(Beginning of Raw data)
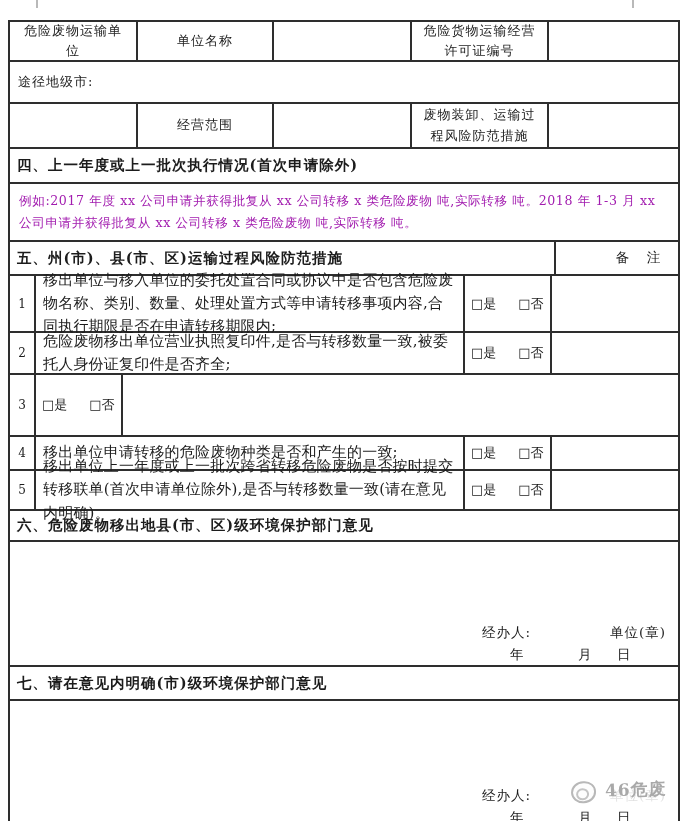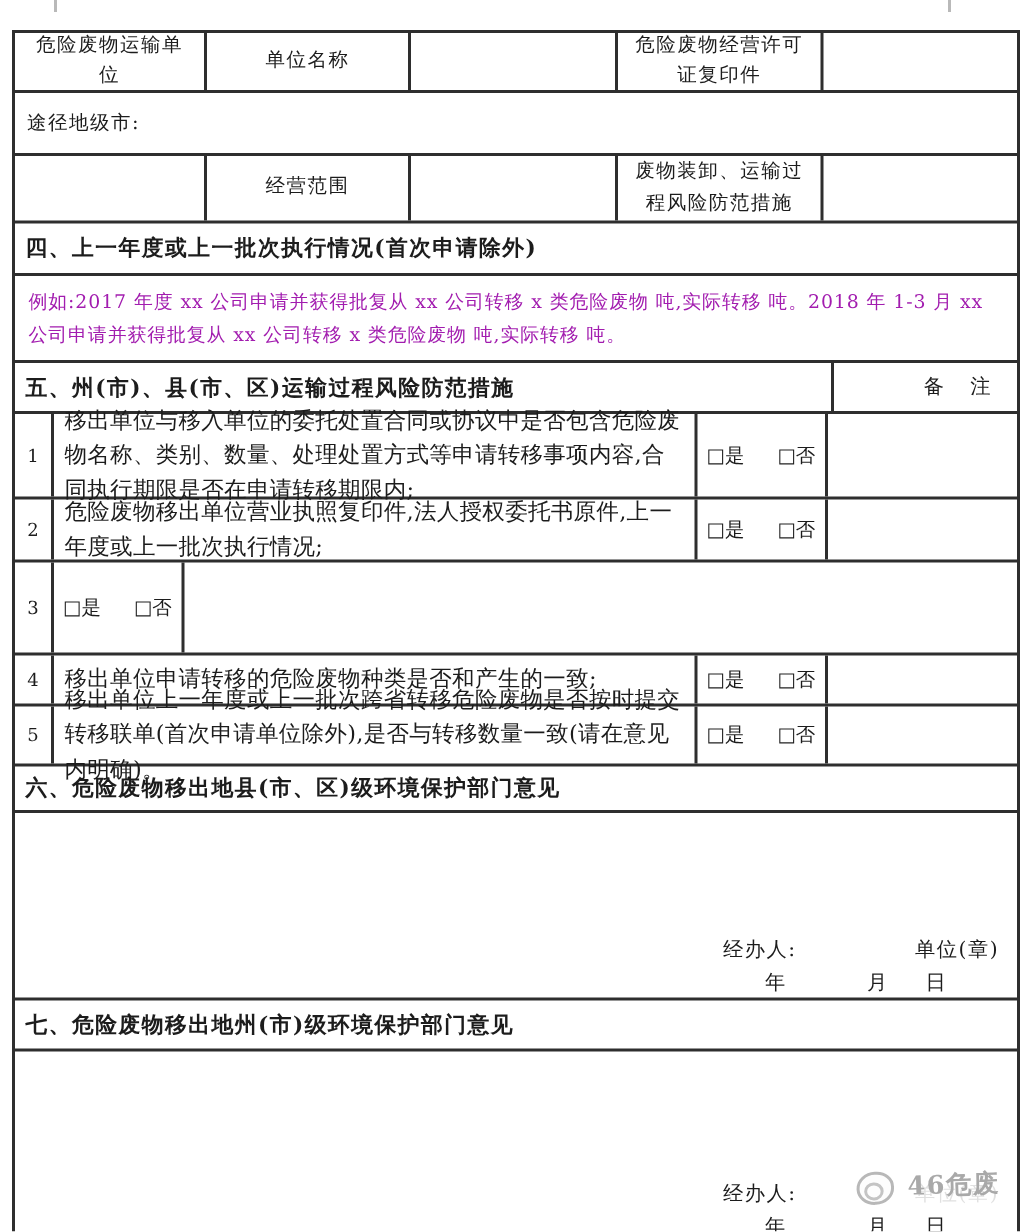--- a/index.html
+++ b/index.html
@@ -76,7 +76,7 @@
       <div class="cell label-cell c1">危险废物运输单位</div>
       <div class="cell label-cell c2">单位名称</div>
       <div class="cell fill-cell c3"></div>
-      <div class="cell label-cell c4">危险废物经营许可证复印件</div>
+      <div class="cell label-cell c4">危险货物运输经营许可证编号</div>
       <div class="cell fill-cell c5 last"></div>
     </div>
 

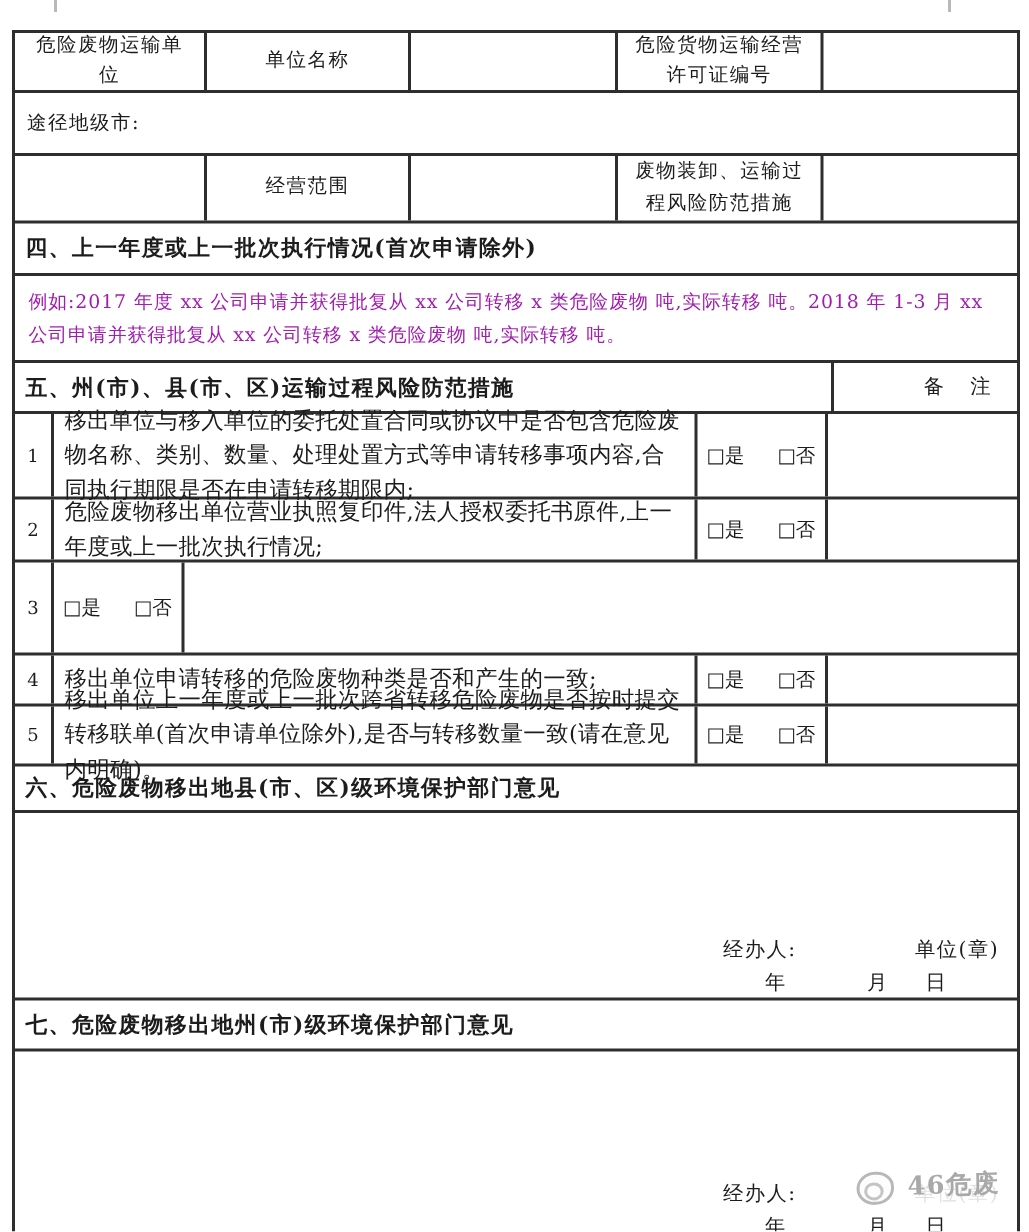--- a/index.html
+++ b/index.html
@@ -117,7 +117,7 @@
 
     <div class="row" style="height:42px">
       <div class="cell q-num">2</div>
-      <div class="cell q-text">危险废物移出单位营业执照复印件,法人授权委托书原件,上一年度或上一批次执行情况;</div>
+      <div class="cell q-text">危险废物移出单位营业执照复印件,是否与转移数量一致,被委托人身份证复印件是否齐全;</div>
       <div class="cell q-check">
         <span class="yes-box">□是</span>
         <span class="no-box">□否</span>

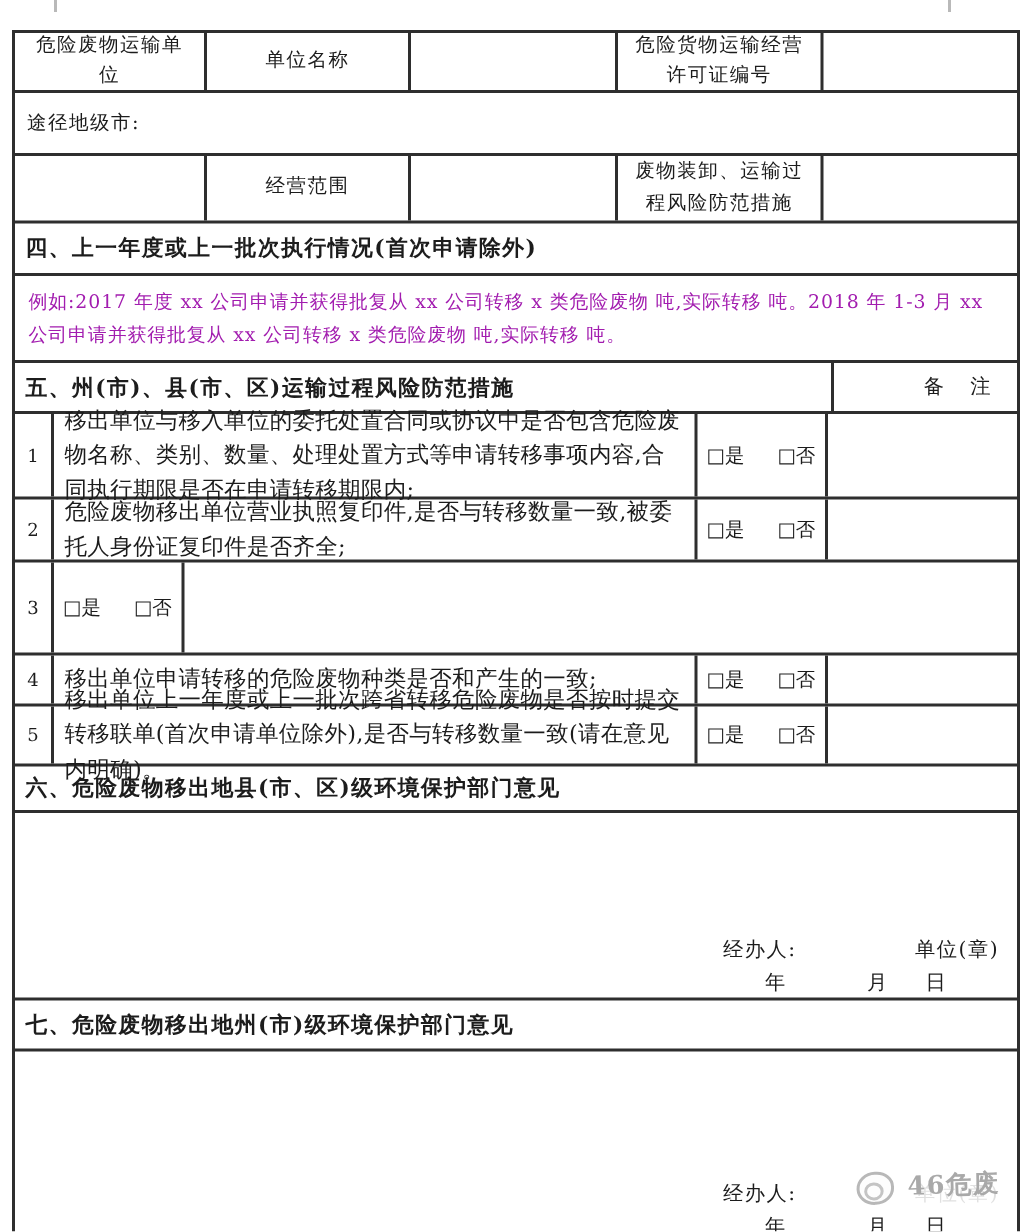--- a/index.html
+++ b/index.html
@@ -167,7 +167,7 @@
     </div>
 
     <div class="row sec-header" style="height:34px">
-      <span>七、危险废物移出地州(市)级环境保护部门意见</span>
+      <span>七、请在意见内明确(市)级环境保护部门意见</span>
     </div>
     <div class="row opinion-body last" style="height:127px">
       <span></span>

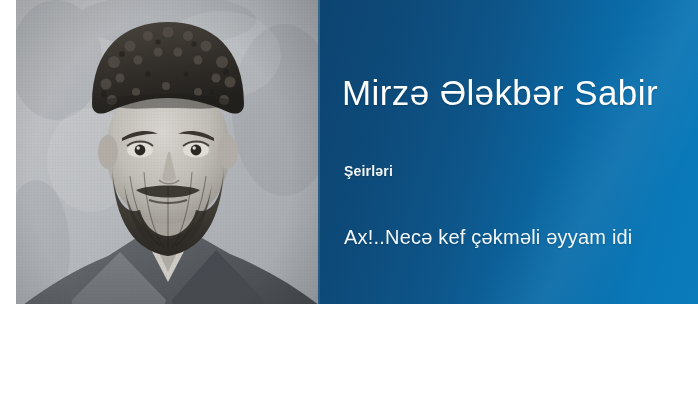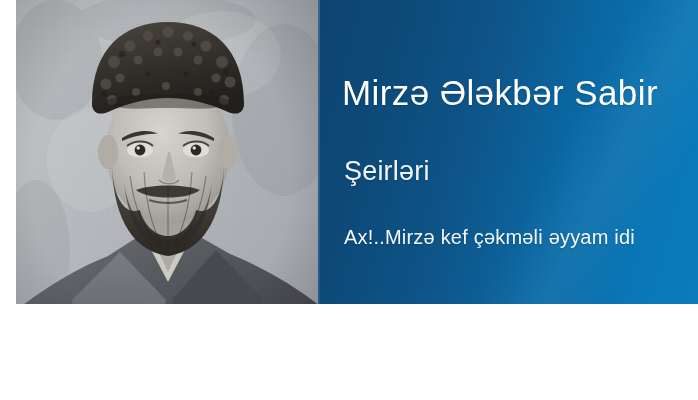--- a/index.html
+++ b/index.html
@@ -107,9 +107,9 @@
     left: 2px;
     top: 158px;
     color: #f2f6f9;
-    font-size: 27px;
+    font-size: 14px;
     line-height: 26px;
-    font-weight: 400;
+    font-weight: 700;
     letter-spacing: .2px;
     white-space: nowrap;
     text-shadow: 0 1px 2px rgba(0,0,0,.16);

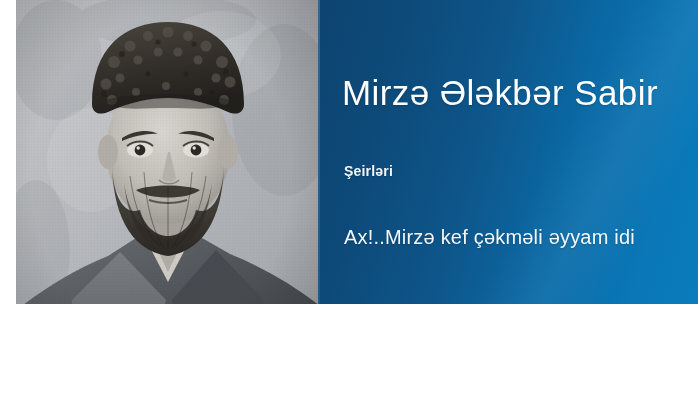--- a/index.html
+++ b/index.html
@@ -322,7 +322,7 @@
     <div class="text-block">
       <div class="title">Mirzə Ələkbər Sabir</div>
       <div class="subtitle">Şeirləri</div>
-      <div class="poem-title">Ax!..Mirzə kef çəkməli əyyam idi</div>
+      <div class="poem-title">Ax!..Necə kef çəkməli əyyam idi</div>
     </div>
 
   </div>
(End of Raw data)
## Problem statement:
Your output should consist solely of the lines from the line containing "-167,7 +167,7 @@" through the last line of the entries, verbatim, minus any pictures.

## Solution to this task:
@@ -167,7 +167,7 @@
     </div>
 
     <div class="row sec-header" style="height:34px">
-      <span>七、危险废物移出地州(市)级环境保护部门意见</span>
+      <span>七、请在意见内明确(市)级环境保护部门意见</span>
     </div>
     <div class="row opinion-body last" style="height:127px">
       <span></span>

--- a/index.html
+++ b/index.html
@@ -107,9 +107,9 @@
     left: 2px;
     top: 158px;
     color: #f2f6f9;
-    font-size: 27px;
+    font-size: 14px;
     line-height: 26px;
-    font-weight: 400;
+    font-weight: 700;
     letter-spacing: .2px;
     white-space: nowrap;
     text-shadow: 0 1px 2px rgba(0,0,0,.16);

--- a/index.html
+++ b/index.html
@@ -322,7 +322,7 @@
     <div class="text-block">
       <div class="title">Mirzə Ələkbər Sabir</div>
       <div class="subtitle">Şeirləri</div>
-      <div class="poem-title">Ax!..Mirzə kef çəkməli əyyam idi</div>
+      <div class="poem-title">Ax!..Necə kef çəkməli əyyam idi</div>
     </div>
 
   </div>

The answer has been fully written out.